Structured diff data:
········

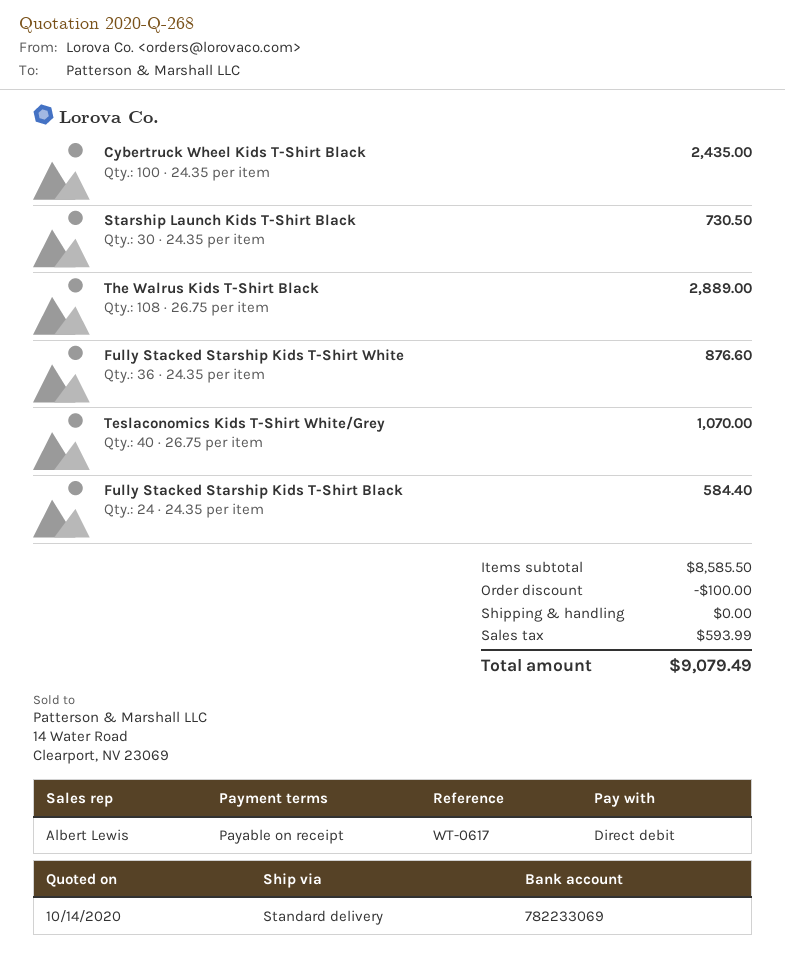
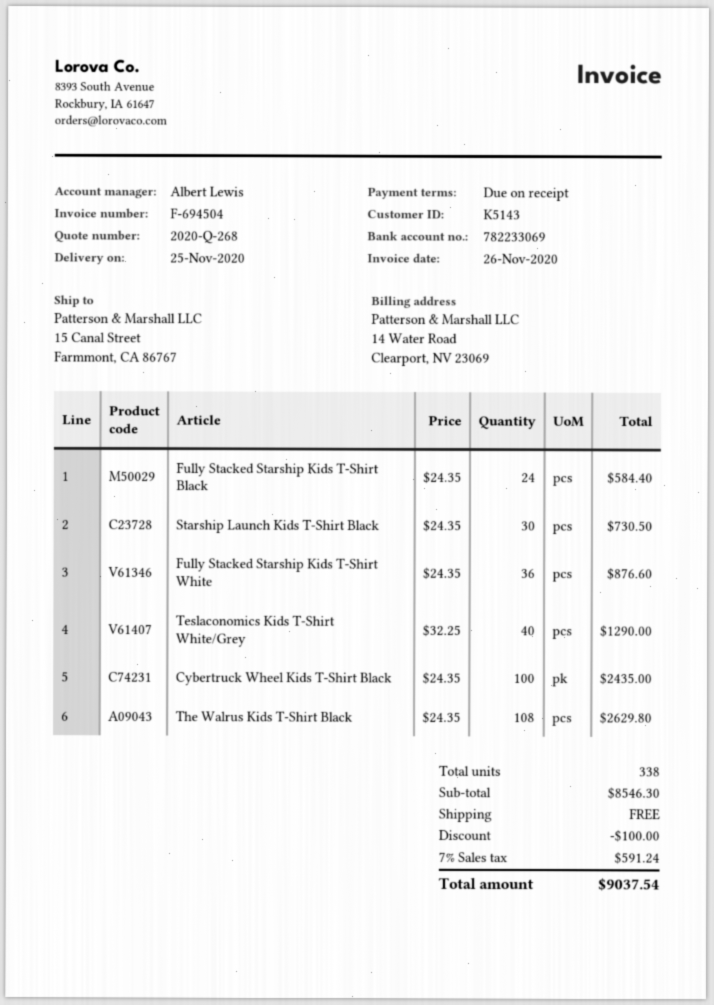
The Walrus Kids T-Shirt Black: 108 x 26.75 = 2889.00 -> 108 x 24.35 = 2629.80
Teslaconomics Kids T-Shirt White/Grey: 40 x 26.75 = 1070.00 -> 40 x 32.25 = 1290.00
subtotal: 8585.50 -> 8546.30
tax: 593.99 -> 591.24
total: 9079.49 -> 9037.54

········

Aim of the exercise -> Please set the data above down exactly, with the pictures removed.

Result of this exercise ->
The Walrus Kids T-Shirt Black: 108 x 26.75 = 2889.00 -> 108 x 24.35 = 2629.80
Teslaconomics Kids T-Shirt White/Grey: 40 x 26.75 = 1070.00 -> 40 x 32.25 = 1290.00
subtotal: 8585.50 -> 8546.30
tax: 593.99 -> 591.24
total: 9079.49 -> 9037.54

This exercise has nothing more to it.